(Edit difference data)
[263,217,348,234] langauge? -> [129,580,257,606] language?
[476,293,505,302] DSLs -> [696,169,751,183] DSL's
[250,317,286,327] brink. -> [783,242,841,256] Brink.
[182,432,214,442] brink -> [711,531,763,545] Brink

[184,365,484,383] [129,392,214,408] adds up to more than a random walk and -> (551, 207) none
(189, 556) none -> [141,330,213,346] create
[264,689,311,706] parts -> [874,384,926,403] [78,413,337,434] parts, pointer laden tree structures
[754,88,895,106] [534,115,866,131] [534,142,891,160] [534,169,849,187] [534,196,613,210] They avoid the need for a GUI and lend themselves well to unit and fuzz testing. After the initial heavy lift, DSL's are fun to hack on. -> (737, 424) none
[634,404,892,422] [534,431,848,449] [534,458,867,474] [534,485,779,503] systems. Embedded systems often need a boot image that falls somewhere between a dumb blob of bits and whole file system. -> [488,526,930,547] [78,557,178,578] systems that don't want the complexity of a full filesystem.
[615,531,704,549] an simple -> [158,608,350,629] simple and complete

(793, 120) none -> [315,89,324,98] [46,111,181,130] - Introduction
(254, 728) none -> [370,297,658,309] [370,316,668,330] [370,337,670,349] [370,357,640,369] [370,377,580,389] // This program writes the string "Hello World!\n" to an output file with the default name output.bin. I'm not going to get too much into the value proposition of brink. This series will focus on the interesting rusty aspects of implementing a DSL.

Assignment => Set down the entries again exactly as they are.

Solution to this problem =>
[263,217,348,234] langauge? -> [129,580,257,606] language?
[476,293,505,302] DSLs -> [696,169,751,183] DSL's
[250,317,286,327] brink. -> [783,242,841,256] Brink.
[182,432,214,442] brink -> [711,531,763,545] Brink

[184,365,484,383] [129,392,214,408] adds up to more than a random walk and -> (551, 207) none
(189, 556) none -> [141,330,213,346] create
[264,689,311,706] parts -> [874,384,926,403] [78,413,337,434] parts, pointer laden tree structures
[754,88,895,106] [534,115,866,131] [534,142,891,160] [534,169,849,187] [534,196,613,210] They avoid the need for a GUI and lend themselves well to unit and fuzz testing. After the initial heavy lift, DSL's are fun to hack on. -> (737, 424) none
[634,404,892,422] [534,431,848,449] [534,458,867,474] [534,485,779,503] systems. Embedded systems often need a boot image that falls somewhere between a dumb blob of bits and whole file system. -> [488,526,930,547] [78,557,178,578] systems that don't want the complexity of a full filesystem.
[615,531,704,549] an simple -> [158,608,350,629] simple and complete

(793, 120) none -> [315,89,324,98] [46,111,181,130] - Introduction
(254, 728) none -> [370,297,658,309] [370,316,668,330] [370,337,670,349] [370,357,640,369] [370,377,580,389] // This program writes the string "Hello World!\n" to an output file with the default name output.bin. I'm not going to get too much into the value proposition of brink. This series will focus on the interesting rusty aspects of implementing a DSL.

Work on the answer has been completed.